Me: Like me, you’re a former cop from New York. So how on earth did you ever get dragged into the seedy world of being a professional writer?

WZ: After I retired and left Long island, I volunteered at a Tennessee state park. One of my jobs was to help the rangers keep the French & Indian War re-enactors from bayoneting each other during the battle scenarios, but more often, I wrote publicity for the living history program. That led to selling non-fiction magazine articles—twenty-six in ten years. I thought getting paid to write was cool, but when I couldn’t dream up anything new and thrilling to say about 18th century Tennessee, I hung up my spurs. Then I needed a creative outlet and I decided to try fiction. How difficult could it be? Ha! That leads me to the next question.

Me: So Sam Jenkins made the move from New York to Tennessee, where did the idea come from to have him fight crime in the not so sleepy little town of Prospect, Tennessee?

WZ: Around the time I was contemplating a foray into the world of fiction—or making model airplanes or oil paintings—I read Robert B. Parker’s NIGHT PASSAGE, his first Jesse Stone novel. I liked the premise. Stone was a former LAPD detective who took a chief’s job in a small Massachusetts town. I asked myself: Why couldn’t I write about a retired New York detective who began a second career as the chief of a small Tennessee department? I’d been a cop and Parker wasn’t. I knew all the technicalities and details and would simply recycle old cases that I investigated or supervised and transplant them from NY to the fictional small city of Prospect. (Just for clarification and comparison, some cities in Tennessee are smaller than incorporated villages in New York.) At that time I knew nothing about the publishing business, but I was enthused, so I grabbed a pen and pad and started to write. 

Me: As a fellow policeman turned writer, I know how hard it is to accurately portray the day to day ops of a department. How did you capture the small town department environment?  Did you have any inside help from local guys when you were creating the background story?

WZ: On Long Island, we had a few small town and village departments that we assisted (especially with felonies) occasionally. I had a basic idea about the differences between large PDs with many specialized bureaus and sections and the small departments that were basically uniformed service providers. But with my protagonist coming from a big place to a small one, I’d give him an ego just slightly smaller than South Dakota and let him insist on doing his own felony investigations. In Tennessee that’s not done, so I need a little suspension of disbelief here. Prospect PD is typical of the area, twelve officers and the chief with no detectives. In my last command, when we were busy and up to strength, I had twenty-eight detectives, two secretaries, and a community service aide to work with. I wanted Sam to share this background and with his move, share in my culture shock. When I need an injection of local atmosphere or procedure, I call on a friend who works as a crime scene investigator for the county sheriff. He also provides up to date scientific and forensic information that I relay to my dinosaur friend at prospect PD.
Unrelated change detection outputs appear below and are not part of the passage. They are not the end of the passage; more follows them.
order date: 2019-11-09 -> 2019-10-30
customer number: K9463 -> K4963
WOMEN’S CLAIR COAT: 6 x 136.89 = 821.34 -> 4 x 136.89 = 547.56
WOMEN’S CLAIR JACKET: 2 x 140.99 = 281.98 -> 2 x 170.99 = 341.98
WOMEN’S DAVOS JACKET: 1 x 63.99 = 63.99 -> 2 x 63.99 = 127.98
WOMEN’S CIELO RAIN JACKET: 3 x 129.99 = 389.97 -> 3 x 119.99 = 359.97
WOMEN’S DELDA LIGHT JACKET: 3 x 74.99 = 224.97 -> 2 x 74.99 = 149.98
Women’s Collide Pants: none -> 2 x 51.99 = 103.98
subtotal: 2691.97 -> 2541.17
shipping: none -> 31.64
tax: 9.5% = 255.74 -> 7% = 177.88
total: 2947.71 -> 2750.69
Me: Mystery writers are an odd bunch. Alcoholic beverages aside, what, or who, would you say has influenced your work the most?

WZ: I’ve got a few favorites who I take inspiration from. Robert B. Parker for his spare and snappy minimalist style and easy going dialogue. James Lee Burke as inspiration in descriptions of people, places, and events that he often turns into sheer poetry. Joseph Wambaugh, the reigning king of police procedurals, for his style of taking seemingly unrelated police incidents and eventually meld them into a coherent storyline with a common ending. And that other guy from Long Island who writes mysteries, Nelson DeMille, who seems to have an endless supply of quality smartass dialogue coming from his protagonist, retired Detective John Corey.

Me: Most people pick up a book and don’t realize just how much WORK actually goes into writing. What would you say was the hardest part in writing?

WZ: When I have the inspiration and the ideas are flowing, writing is fun. It’s after the last word is on paper, after you finish what you consider your final edit and you’re happy with the end product that the hard work begins. If you have no idea who might want your story or book, plan on a time consuming search for a publisher. I was lucky to have tied up with a couple of publishers who handled my full-length novels and the shorter novelettes. So, for a few years, I haven’t had to worry about selling what I wrote.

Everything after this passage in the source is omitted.